WHAT YOU SHOULD DO: Write out each line of the material below exactly as given.

DATA PROVIDED:

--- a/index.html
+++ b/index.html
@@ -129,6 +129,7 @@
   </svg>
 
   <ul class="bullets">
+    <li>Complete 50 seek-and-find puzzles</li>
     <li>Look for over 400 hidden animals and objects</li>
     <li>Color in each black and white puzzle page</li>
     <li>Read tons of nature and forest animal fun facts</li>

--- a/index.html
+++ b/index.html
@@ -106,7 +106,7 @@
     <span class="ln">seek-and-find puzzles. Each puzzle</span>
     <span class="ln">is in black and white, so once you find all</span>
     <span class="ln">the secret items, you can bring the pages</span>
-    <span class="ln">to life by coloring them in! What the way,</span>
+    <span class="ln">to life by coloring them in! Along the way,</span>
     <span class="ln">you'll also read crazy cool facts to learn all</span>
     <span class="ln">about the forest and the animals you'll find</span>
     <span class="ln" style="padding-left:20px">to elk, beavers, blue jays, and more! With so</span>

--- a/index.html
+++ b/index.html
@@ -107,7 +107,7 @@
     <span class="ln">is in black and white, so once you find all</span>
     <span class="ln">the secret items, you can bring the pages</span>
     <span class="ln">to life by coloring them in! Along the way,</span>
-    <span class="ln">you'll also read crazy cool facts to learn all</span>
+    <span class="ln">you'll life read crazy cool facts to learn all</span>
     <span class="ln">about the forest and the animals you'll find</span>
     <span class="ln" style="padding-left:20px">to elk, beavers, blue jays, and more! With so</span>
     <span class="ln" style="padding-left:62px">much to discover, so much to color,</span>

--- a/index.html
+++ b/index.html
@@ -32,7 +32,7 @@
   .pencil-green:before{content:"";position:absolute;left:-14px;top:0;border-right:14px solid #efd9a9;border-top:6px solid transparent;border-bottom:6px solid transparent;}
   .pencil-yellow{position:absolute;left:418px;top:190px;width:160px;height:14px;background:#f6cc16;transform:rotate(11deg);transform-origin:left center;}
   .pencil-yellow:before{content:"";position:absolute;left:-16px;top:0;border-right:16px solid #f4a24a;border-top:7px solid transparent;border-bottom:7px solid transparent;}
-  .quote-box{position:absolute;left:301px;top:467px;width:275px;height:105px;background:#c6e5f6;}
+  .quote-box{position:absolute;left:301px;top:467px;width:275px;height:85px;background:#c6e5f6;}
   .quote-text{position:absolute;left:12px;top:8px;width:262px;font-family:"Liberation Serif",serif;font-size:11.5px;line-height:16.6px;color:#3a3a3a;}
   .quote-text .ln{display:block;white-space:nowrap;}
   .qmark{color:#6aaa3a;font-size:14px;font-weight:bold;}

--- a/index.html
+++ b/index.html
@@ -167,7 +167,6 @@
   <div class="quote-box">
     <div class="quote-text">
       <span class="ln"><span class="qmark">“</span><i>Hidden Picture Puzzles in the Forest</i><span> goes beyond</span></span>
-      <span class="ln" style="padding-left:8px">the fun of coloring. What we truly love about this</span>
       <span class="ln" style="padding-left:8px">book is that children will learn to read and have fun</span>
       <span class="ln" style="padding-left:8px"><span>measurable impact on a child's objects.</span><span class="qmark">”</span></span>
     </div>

ANSWER TO THE PROBLEM:
--- a/index.html
+++ b/index.html
@@ -129,6 +129,7 @@
   </svg>
 
   <ul class="bullets">
+    <li>Complete 50 seek-and-find puzzles</li>
     <li>Look for over 400 hidden animals and objects</li>
     <li>Color in each black and white puzzle page</li>
     <li>Read tons of nature and forest animal fun facts</li>

--- a/index.html
+++ b/index.html
@@ -106,7 +106,7 @@
     <span class="ln">seek-and-find puzzles. Each puzzle</span>
     <span class="ln">is in black and white, so once you find all</span>
     <span class="ln">the secret items, you can bring the pages</span>
-    <span class="ln">to life by coloring them in! What the way,</span>
+    <span class="ln">to life by coloring them in! Along the way,</span>
     <span class="ln">you'll also read crazy cool facts to learn all</span>
     <span class="ln">about the forest and the animals you'll find</span>
     <span class="ln" style="padding-left:20px">to elk, beavers, blue jays, and more! With so</span>

--- a/index.html
+++ b/index.html
@@ -107,7 +107,7 @@
     <span class="ln">is in black and white, so once you find all</span>
     <span class="ln">the secret items, you can bring the pages</span>
     <span class="ln">to life by coloring them in! Along the way,</span>
-    <span class="ln">you'll also read crazy cool facts to learn all</span>
+    <span class="ln">you'll life read crazy cool facts to learn all</span>
     <span class="ln">about the forest and the animals you'll find</span>
     <span class="ln" style="padding-left:20px">to elk, beavers, blue jays, and more! With so</span>
     <span class="ln" style="padding-left:62px">much to discover, so much to color,</span>

--- a/index.html
+++ b/index.html
@@ -32,7 +32,7 @@
   .pencil-green:before{content:"";position:absolute;left:-14px;top:0;border-right:14px solid #efd9a9;border-top:6px solid transparent;border-bottom:6px solid transparent;}
   .pencil-yellow{position:absolute;left:418px;top:190px;width:160px;height:14px;background:#f6cc16;transform:rotate(11deg);transform-origin:left center;}
   .pencil-yellow:before{content:"";position:absolute;left:-16px;top:0;border-right:16px solid #f4a24a;border-top:7px solid transparent;border-bottom:7px solid transparent;}
-  .quote-box{position:absolute;left:301px;top:467px;width:275px;height:105px;background:#c6e5f6;}
+  .quote-box{position:absolute;left:301px;top:467px;width:275px;height:85px;background:#c6e5f6;}
   .quote-text{position:absolute;left:12px;top:8px;width:262px;font-family:"Liberation Serif",serif;font-size:11.5px;line-height:16.6px;color:#3a3a3a;}
   .quote-text .ln{display:block;white-space:nowrap;}
   .qmark{color:#6aaa3a;font-size:14px;font-weight:bold;}

--- a/index.html
+++ b/index.html
@@ -167,7 +167,6 @@
   <div class="quote-box">
     <div class="quote-text">
       <span class="ln"><span class="qmark">“</span><i>Hidden Picture Puzzles in the Forest</i><span> goes beyond</span></span>
-      <span class="ln" style="padding-left:8px">the fun of coloring. What we truly love about this</span>
       <span class="ln" style="padding-left:8px">book is that children will learn to read and have fun</span>
       <span class="ln" style="padding-left:8px"><span>measurable impact on a child's objects.</span><span class="qmark">”</span></span>
     </div>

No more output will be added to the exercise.